To be eligible for disability benefits, a claimant must establish that she suffers from a
“disability” as defined by the Social Security Act and regulations. The Act defines “disability” as
an inability to engage in any substantial gainful activity by reason of any medically determinable
physical or mental impairment that can be expected to result in death or that has lasted or can be
expected to last for a continuous period of not less than twelve months. 42 U.S.C. § 423(d)(1)(A).
To be found disabled, the claimant’s impairment must not only prevent her from doing her previous
work, but considering her age, education, and work experience, it must also prevent her from
engaging in any other type of substantial gainful activity that exists in significant numbers in the
economy. 42 U.S.C. § 423(d)(2)(A); 20 C.F.R. § 404.1520(e)-(f).
When a claimant alleges a disability, Social Security regulations provide a five-step inquiry
to evaluate whether the claimant is entitled to benefits. 20 C.F.R. § 404.1520(a)(4). The steps are:
(1) Is the claimant engaged in substantial gainful activity? If yes, the claimant is not disabled, and
the claim is denied; if no, the inquiry proceeds to step two; (2) Does the claimant have an
impairment or combination of impairments that are severe? If no, the claimant is not disabled, and
the claim is denied; if yes, the inquiry proceeds to step three; (3) Do(es) the impairment(s) meet or
equal a listed impairment in the appendix to the regulations? If yes, the claimant is automatically
considered disabled; if no, then the inquiry proceeds to step four; (4) Can the claimant do the
claimant’s past relevant work? If yes, the claimant is not disabled, and the claim is denied; if no,
then the inquiry proceeds to step five; (5) Can the claimant perform other work given the claimant’s
residual functional capacity (RFC), age, education, and experience? If yes, then the claimant is not
disabled, and the claim is denied; if no, the claimant is disabled. 20 C.F.R. § 404.1520(a)(4)(i)-(v);
see also Scheck v. Barnhart, 357 F.3d 697, 699-700 (7th Cir. 2004).

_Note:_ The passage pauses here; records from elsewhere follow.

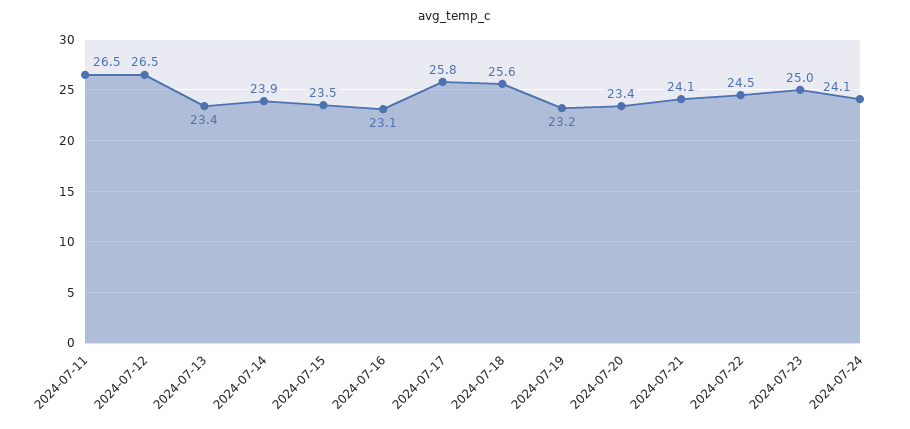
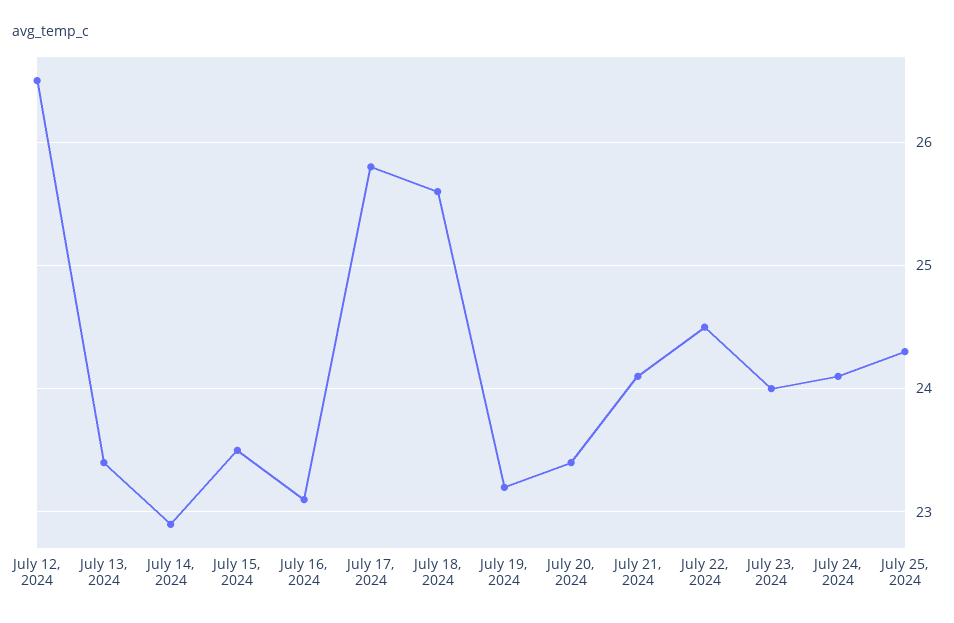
2024-07-11: 26.5 -> none
2024-07-14: 23.9 -> 22.9
2024-07-23: 25 -> 24
July 25, 2024: none -> 24.3

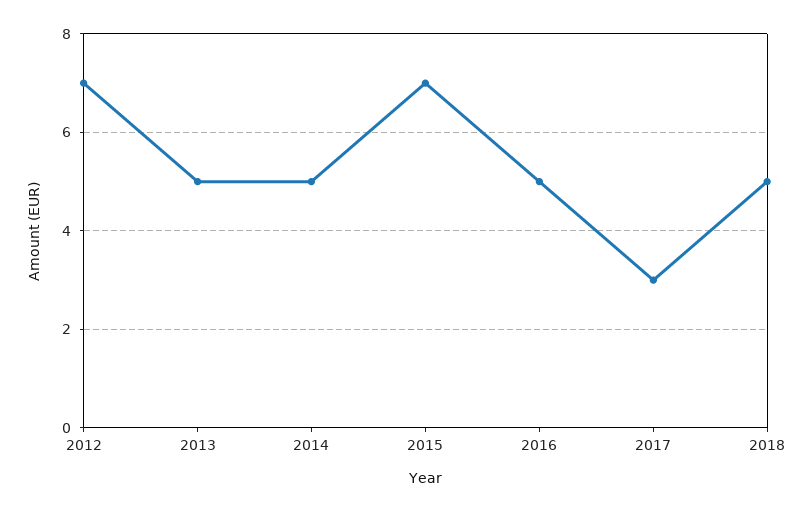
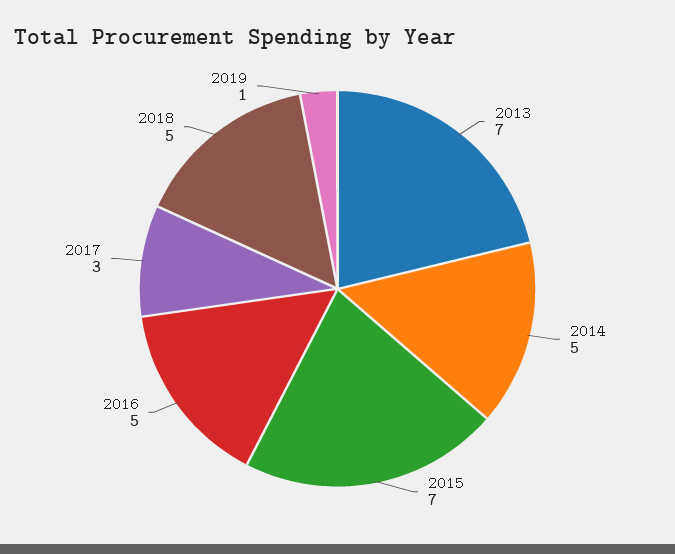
2012: 7 -> none
2013: 5 -> 7
2019: none -> 1

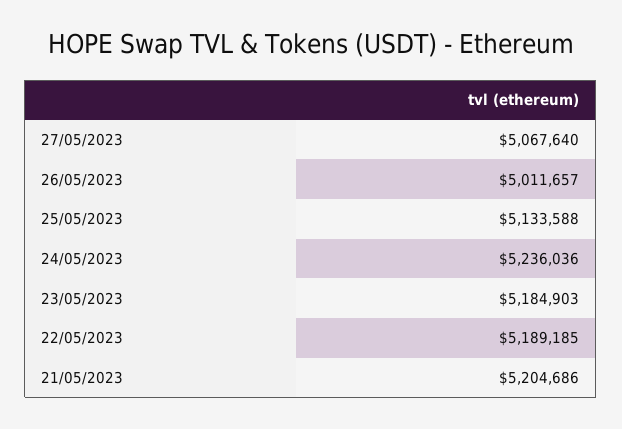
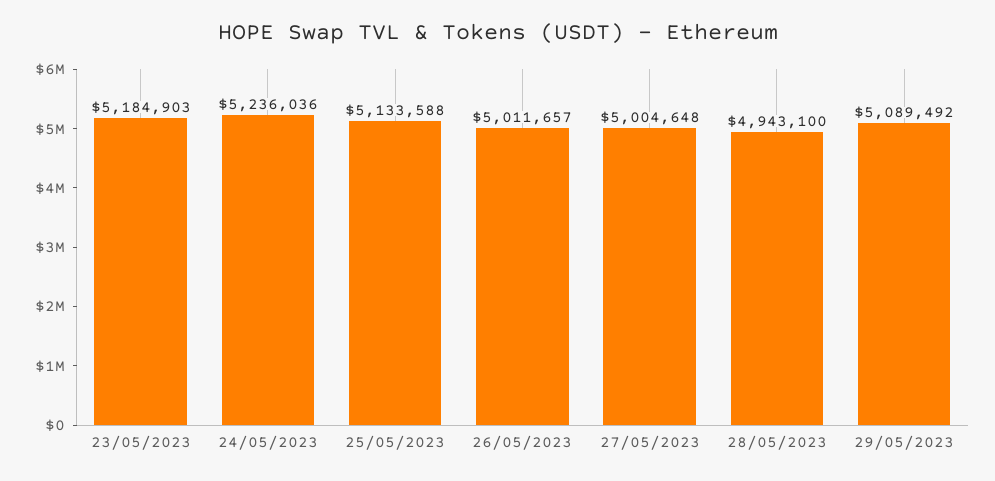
27/05/2023: 5067640 -> 5004648
22/05/2023: 5189185 -> none
21/05/2023: 5204686 -> none
28/05/2023: none -> 4943100
29/05/2023: none -> 5089492

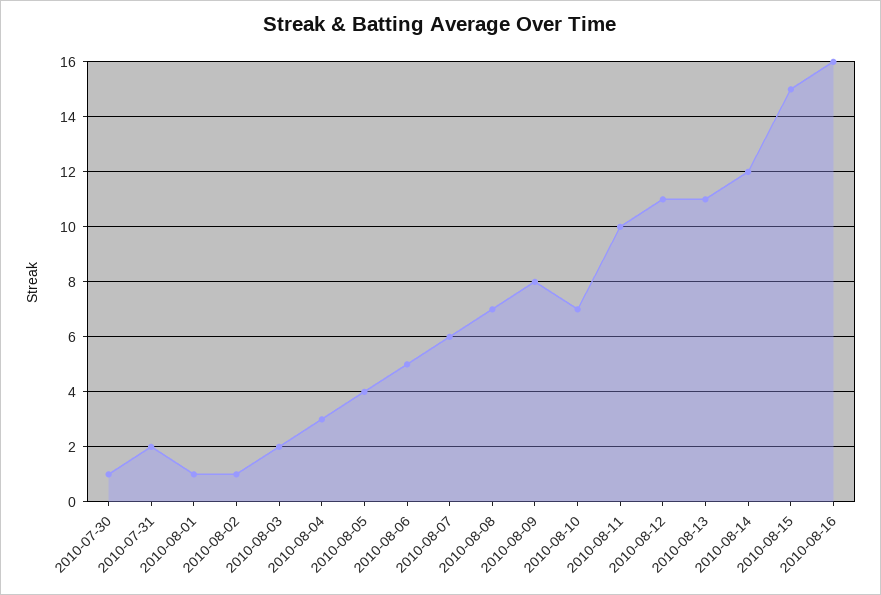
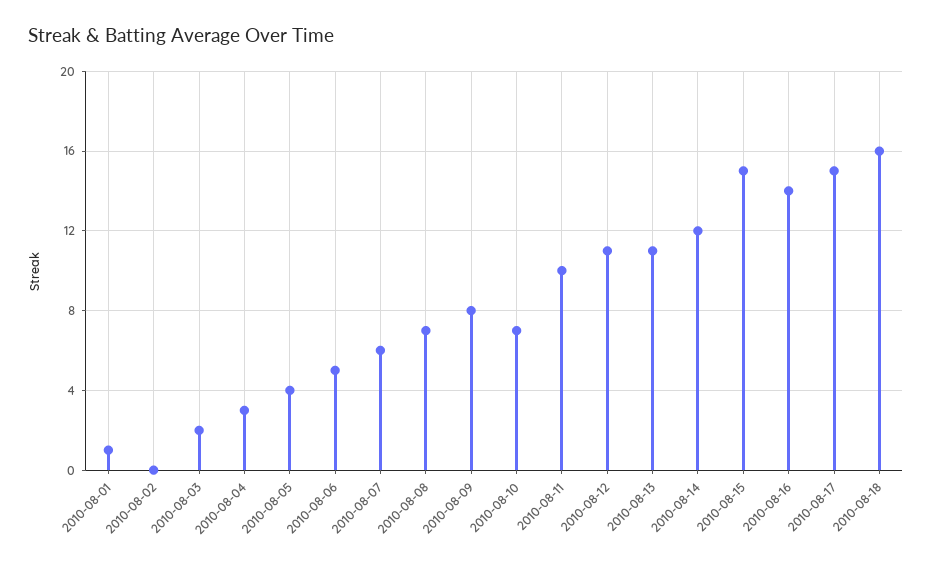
2010-07-30: 1 -> none
2010-07-31: 2 -> none
2010-08-02: 1 -> 0
2010-08-16: 16 -> 14
2010-08-17: none -> 15
2010-08-18: none -> 16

At steps four and five, the ALJ must consider an assessment of the claimant’s RFC. The RFC
“is an administrative assessment of what work-related activities an individual can perform despite
[her] limitations.” Dixon v. Massanari, 270 F.3d 1171, 1178 (7th Cir. 2001). The RFC should be
based on evidence in the record. Craft v. Astrue, 539 F.3d 668, 676 (7th Cir. 2008) (citing 20 C.F.R.
§ 404.1545(a)(3)). The claimant bears the burden of proving steps one through four, whereas the
burden at step five is on the ALJ. Zurawski, 245 F.3d at 885-86; see also Knight v. Chater, 55 F.3d
309, 313 (7th Cir. 1995).
Plaintiff seeks reversal and remand for further proceedings. This matter must be remanded
because the ALJ impermissibly cherry-picked from the record and mischaracterized evidence. In
addition to correcting these errors, the ALJ should inquire on remand into reasons behind treatment
choices that are perceived to be conservative, and new regulations on subjective symptoms will
A. Cherry-Picking and Mischaracterization of Evidence
ALJs must fairly evaluate the record. “Thus, although the ALJ need not discuss every piece
of evidence in the record, the ALJ may not ignore an entire line of evidence that is contrary to the
ruling. Golembiewski v. Barnhart, 322 F.3d 912, 917 (7th Cir. 2003) (citations omitted) (citing
Dixon, 270 F.3d at 1176; Zurawski, 245 F.3d at 888); accord Thomas v. Colvin, 745 F.3d 802, 806
(7th Cir. 2014). Further, an ALJ is not permitted to cherry-pick from the evidence and select only
those facts which support his conclusion. Scrogham v. Colvin, 765 F.3d 685, 699 (7th Cir. 2014)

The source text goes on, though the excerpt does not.